Welcome to WebmasterWorld Guest from

Message Too Old, No Replies

Site crawled without submitting to Google, no links, nothing.

8:17 am on Jan 5, 2008 (gmt 0)

New User

5+ Year Member

joined:Nov 13, 2007
posts: 16
votes: 0

How is it possible that without indexing a site it is crawled by Google? My site is not submitted to any of the search engines. This site is not having any incoming links, still it i crawled by Google and hence cached...
Why does this happen?
What should I do now, if I don't want Google to crawl this site again?
11:19 am on Jan 5, 2008 (gmt 0)

Moderator This Forum from US 

WebmasterWorld Administrator robert_charlton is a WebmasterWorld Top Contributor of All Time 10+ Year Member Top Contributors Of The Month

joined:Nov 11, 2000
votes: 163

Hi darshanaasodekar - This thread might be of help...

Why is Google indexing my entire web server?
google indexing

The consensus is that you need to block your site on the server if it's under development or if you don't want it indexed. Lack of inbound links is not enough, as publicly available server logs are likely to get spidered by Googlebot. Use password protection or the no-index robots meta tag on pages you want to block.

2:43 pm on Jan 5, 2008 (gmt 0)

Preferred Member

5+ Year Member

joined:Sept 28, 2007
votes: 0

"This site is not having any incoming links" is not always possible to say with certainty. Maybe you didn't put any links but others might without your knowledge and it is not always possible to find these links through a search engine index. The biggest mistake you committed is not used the robots.txt file to block Google. No damage done, though. You can still tell G to go away and eventually it will drop all pages.
5:39 pm on Jan 5, 2008 (gmt 0)

Junior Member

5+ Year Member

joined:Mar 6, 2007
votes: 0

Do you have the Google Tool Bar installed showing you page rank?
If so that's one way to surely get Googlebot's attention.
You need to use your robots.txt to block bots for sure, or throw a redirect to an error page until you are ready to open for business. I wouldn't recommend the error page though unless you want to throw Google for a loop, it may never come back!

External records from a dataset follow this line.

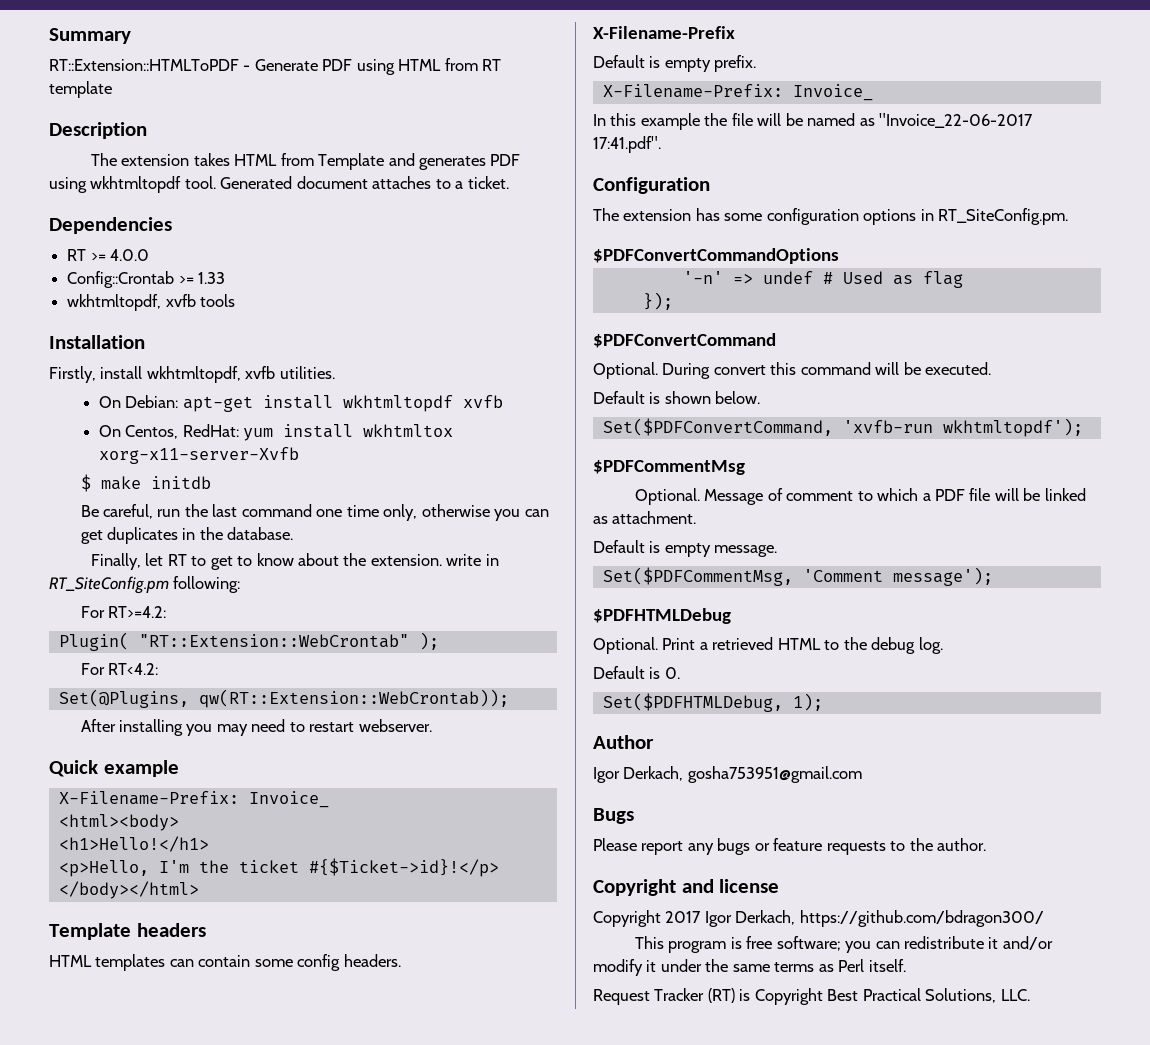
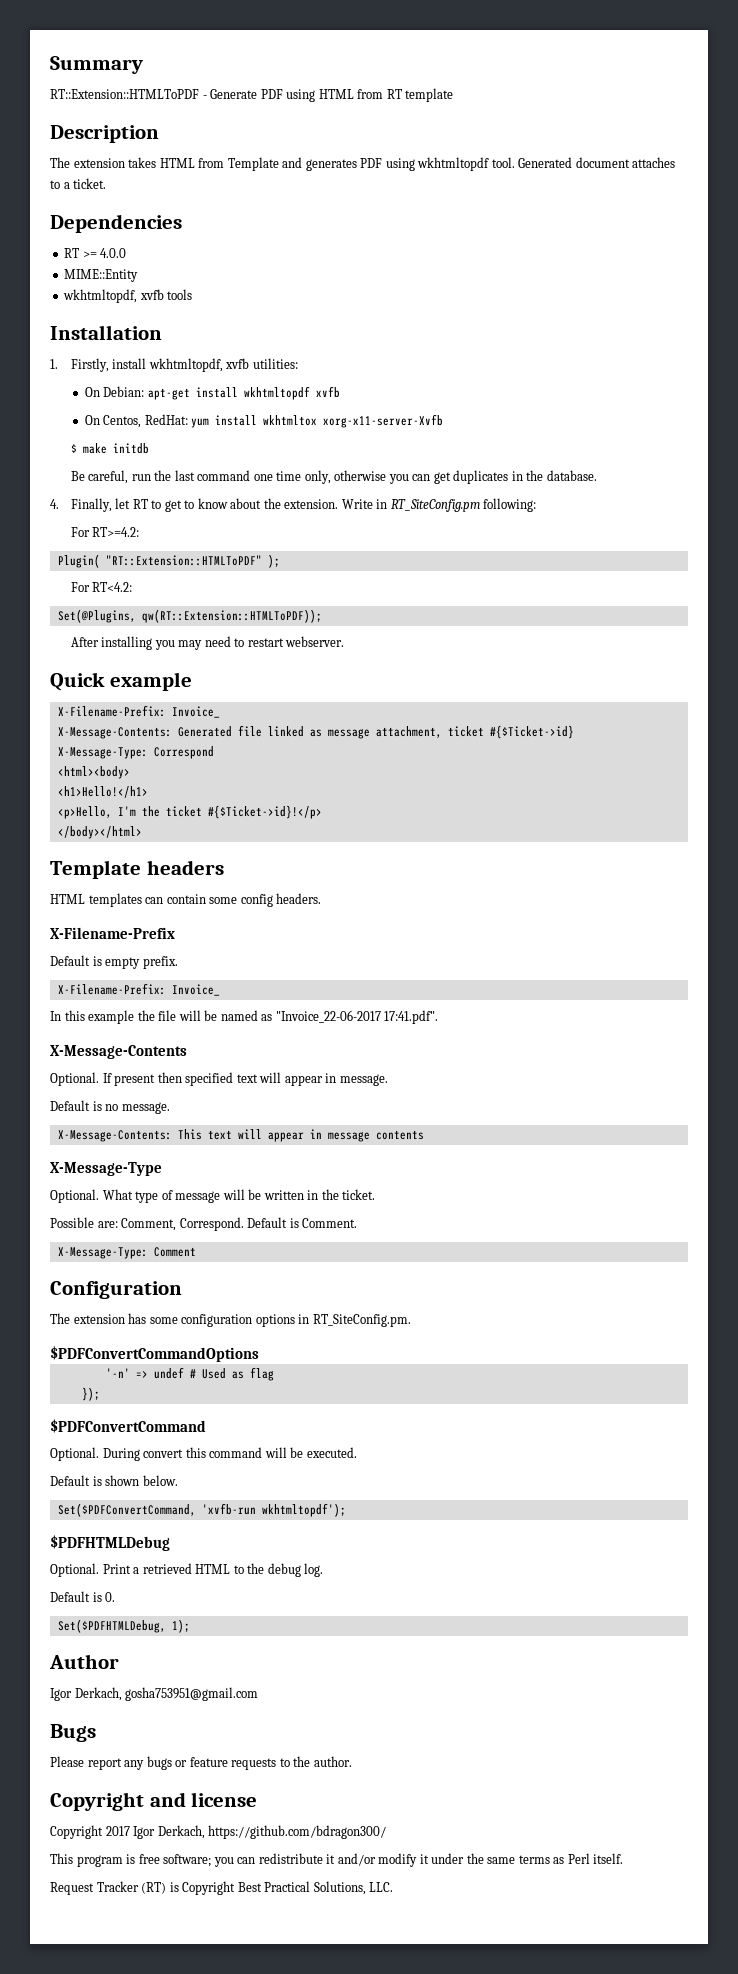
[67,271,226,288] Config::Crontab >= 1.33 -> [64,269,139,282] MIME::Entity
(145, 342) none -> [50,359,58,369] 1.
[279,366,335,379] utilities. -> [252,358,298,369] utilities:
(294, 533) none -> [50,499,59,509] 4.
[446,554,482,566] write -> [341,499,373,509] Write
[138,634,409,648] "RT::Extension::WebCrontab" -> [105,555,262,566] "RT::Extension::HTMLToPDF"
[198,689,509,708] qw(RT::Extension::WebCrontab)); -> [141,609,322,623] qw(RT::Extension::HTMLToPDF));
(329, 799) none -> [57,725,574,739] [57,746,214,759] // X-Message-Contents: Generated file linked as message attachment, ticket #{$Ticket->id} // X-Message-Type: Correspond
(661, 144) none -> [50,1045,187,1059] [50,1072,388,1086] [50,1100,170,1114] [57,1129,424,1142] [50,1162,162,1176] [50,1189,376,1203] [50,1217,358,1231] [57,1247,196,1259] // X-Message-Contents // Optional. If present then specified text will appear in message. // Default is no message. // X-Message-Contents: This text will appear in message contents // X-Message-Type // Optional. What type of message will be written in the ticket. // Possible are: Comment, Correspond. Default is Comment. // X-Message-Type: Comment
[593,460,745,475] [634,488,1086,505] [593,511,697,524] [593,540,778,557] [602,567,993,586] // $PDFCommentMsg // Optional. Message of comment to which a PDF file will be linked as attachment. // Default is empty message. // Set($PDFCommentMsg, 'Comment message'); -> (346, 1510) none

To block all (good) bots just make a robots.txt file and enter:

User-agent: *
Disallow: /

9:48 pm on Jan 5, 2008 (gmt 0)

Junior Member

10+ Year Member

joined:Apr 12, 2003
votes: 0

Didn't Google become a registrar a while back? This would give them access to lists of new domain registrations, so they could go out and check them out regardless of links or submissions.
5:58 am on Jan 7, 2008 (gmt 0)

New User

5+ Year Member

joined:Nov 13, 2007
votes: 0

Thanks all. Thanks for robots.txt. I have included meta tags in my site for no follow and have done the needful. Thanks for the help...:)